* **Problem requirements**:
Among the entries below, the lines from the one with "25 | VAT: 1,003,225,670.7 -> 1,003,945,670.7" up to and including the one with "15 | VAT: 2,403,308,337.3 -> 2,403,308,337.5" are to be restated exactly, without pictures.

[Change detection data]
- - -
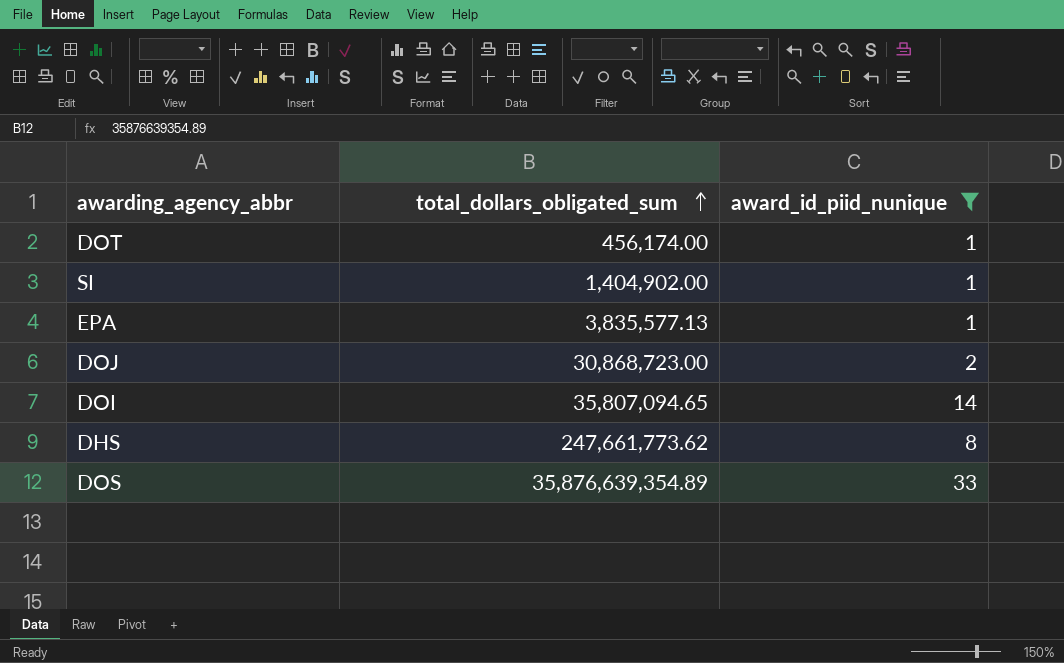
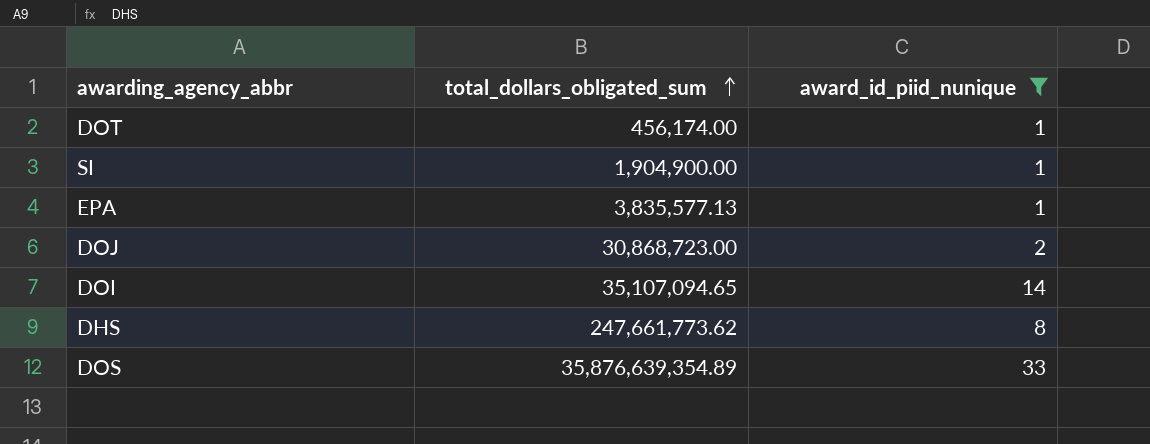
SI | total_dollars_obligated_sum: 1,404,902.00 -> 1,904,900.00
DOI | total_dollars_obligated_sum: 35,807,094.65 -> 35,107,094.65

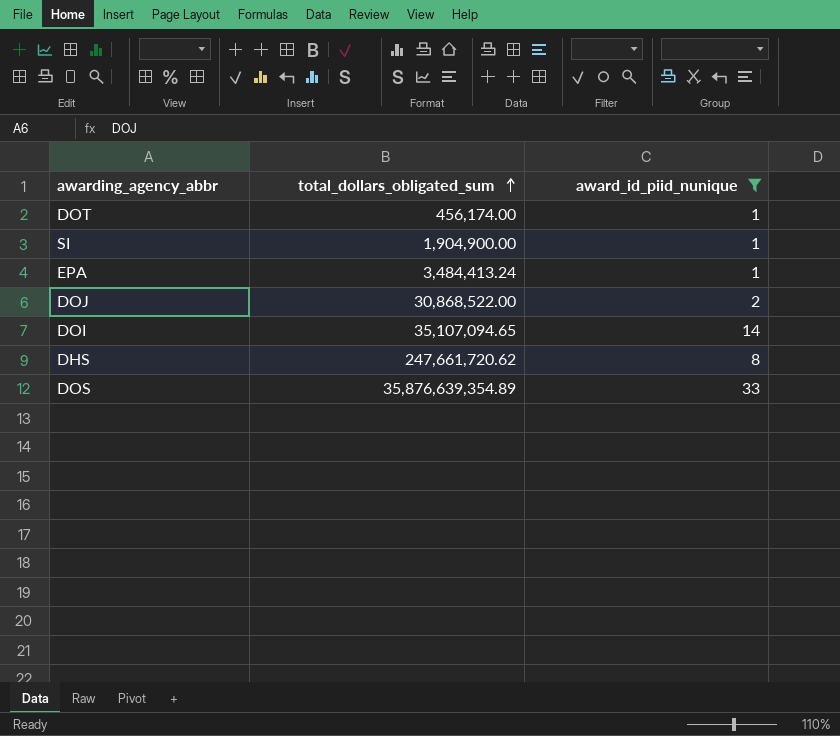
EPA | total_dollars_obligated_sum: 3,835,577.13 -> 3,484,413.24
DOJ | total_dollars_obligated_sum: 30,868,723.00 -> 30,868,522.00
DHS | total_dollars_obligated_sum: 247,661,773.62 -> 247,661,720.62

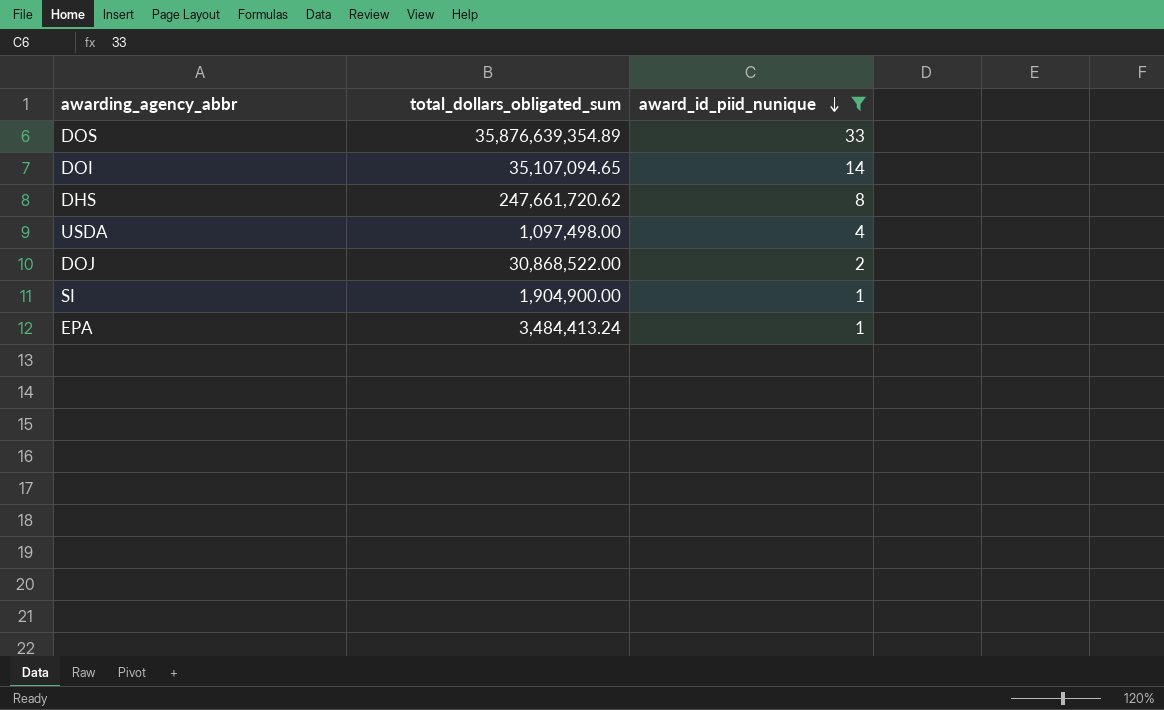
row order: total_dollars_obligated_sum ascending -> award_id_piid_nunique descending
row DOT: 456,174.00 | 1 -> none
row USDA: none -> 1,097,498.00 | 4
- - -
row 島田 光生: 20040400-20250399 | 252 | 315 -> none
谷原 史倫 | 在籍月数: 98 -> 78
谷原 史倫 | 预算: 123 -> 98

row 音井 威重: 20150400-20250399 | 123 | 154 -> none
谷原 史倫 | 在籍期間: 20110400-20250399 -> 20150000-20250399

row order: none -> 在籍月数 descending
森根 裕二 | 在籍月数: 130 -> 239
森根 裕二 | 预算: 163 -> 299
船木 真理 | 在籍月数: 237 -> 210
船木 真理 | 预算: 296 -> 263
- - -
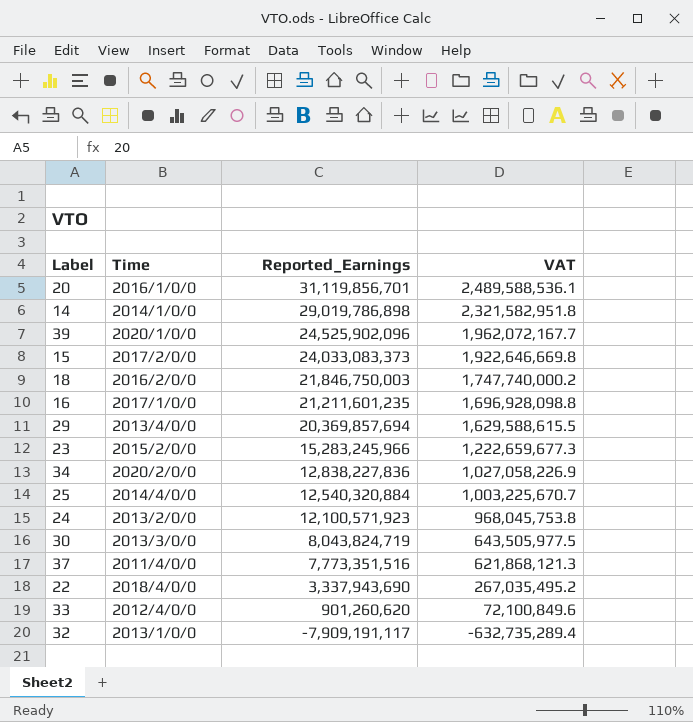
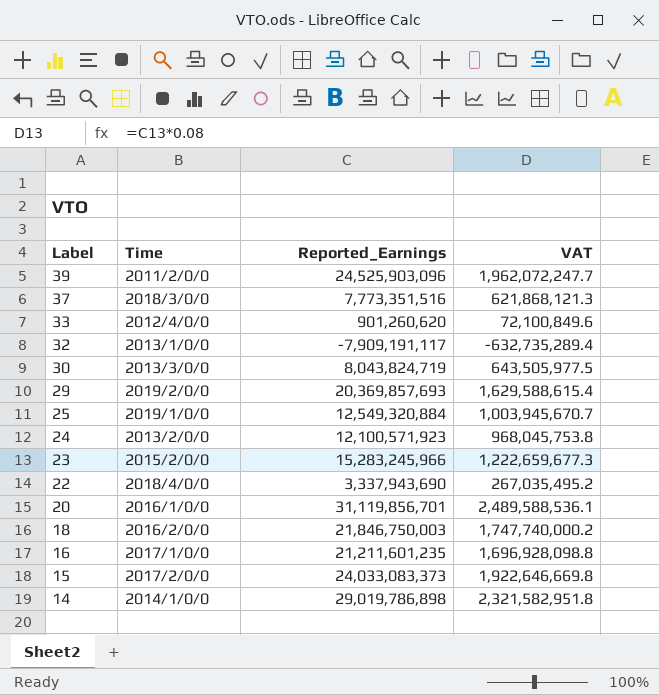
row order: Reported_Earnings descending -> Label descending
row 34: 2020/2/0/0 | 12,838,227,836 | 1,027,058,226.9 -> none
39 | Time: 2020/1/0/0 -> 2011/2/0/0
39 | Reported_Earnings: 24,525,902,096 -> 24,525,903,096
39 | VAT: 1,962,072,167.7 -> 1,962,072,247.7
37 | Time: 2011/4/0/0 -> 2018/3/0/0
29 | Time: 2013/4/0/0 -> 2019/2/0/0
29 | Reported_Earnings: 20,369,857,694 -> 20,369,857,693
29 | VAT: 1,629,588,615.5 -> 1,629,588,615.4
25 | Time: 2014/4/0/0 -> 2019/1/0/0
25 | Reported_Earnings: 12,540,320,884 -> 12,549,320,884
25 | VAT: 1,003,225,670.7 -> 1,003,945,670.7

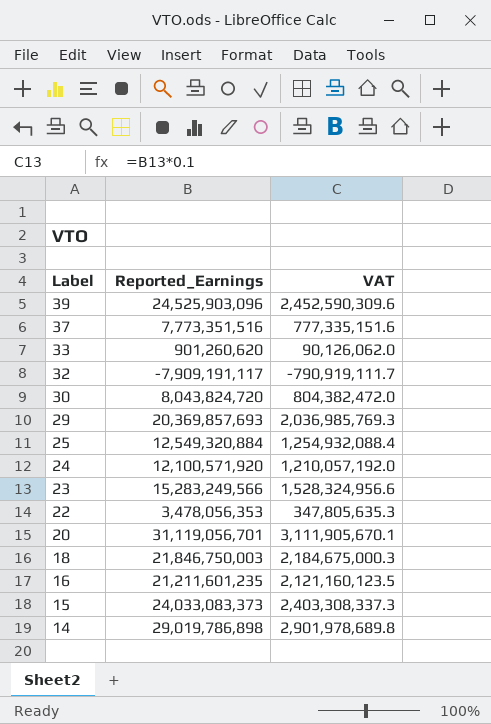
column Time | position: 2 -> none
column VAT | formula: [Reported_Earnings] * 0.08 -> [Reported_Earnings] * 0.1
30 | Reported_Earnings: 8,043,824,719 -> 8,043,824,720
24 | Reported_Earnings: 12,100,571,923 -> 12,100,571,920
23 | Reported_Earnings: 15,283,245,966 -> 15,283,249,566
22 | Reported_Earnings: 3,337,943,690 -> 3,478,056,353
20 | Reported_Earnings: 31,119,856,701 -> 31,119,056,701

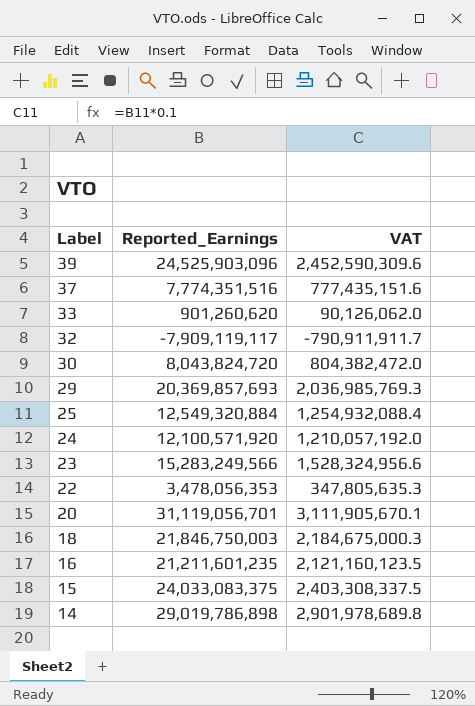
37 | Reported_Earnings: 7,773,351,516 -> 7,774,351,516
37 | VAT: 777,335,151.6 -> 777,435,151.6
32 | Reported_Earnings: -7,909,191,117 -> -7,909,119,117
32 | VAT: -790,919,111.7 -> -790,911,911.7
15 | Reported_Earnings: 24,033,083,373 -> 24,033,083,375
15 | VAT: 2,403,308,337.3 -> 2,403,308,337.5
- - -
* **Your solution**:
25 | VAT: 1,003,225,670.7 -> 1,003,945,670.7

column Time | position: 2 -> none
column VAT | formula: [Reported_Earnings] * 0.08 -> [Reported_Earnings] * 0.1
30 | Reported_Earnings: 8,043,824,719 -> 8,043,824,720
24 | Reported_Earnings: 12,100,571,923 -> 12,100,571,920
23 | Reported_Earnings: 15,283,245,966 -> 15,283,249,566
22 | Reported_Earnings: 3,337,943,690 -> 3,478,056,353
20 | Reported_Earnings: 31,119,856,701 -> 31,119,056,701

37 | Reported_Earnings: 7,773,351,516 -> 7,774,351,516
37 | VAT: 777,335,151.6 -> 777,435,151.6
32 | Reported_Earnings: -7,909,191,117 -> -7,909,119,117
32 | VAT: -790,919,111.7 -> -790,911,911.7
15 | Reported_Earnings: 24,033,083,373 -> 24,033,083,375
15 | VAT: 2,403,308,337.3 -> 2,403,308,337.5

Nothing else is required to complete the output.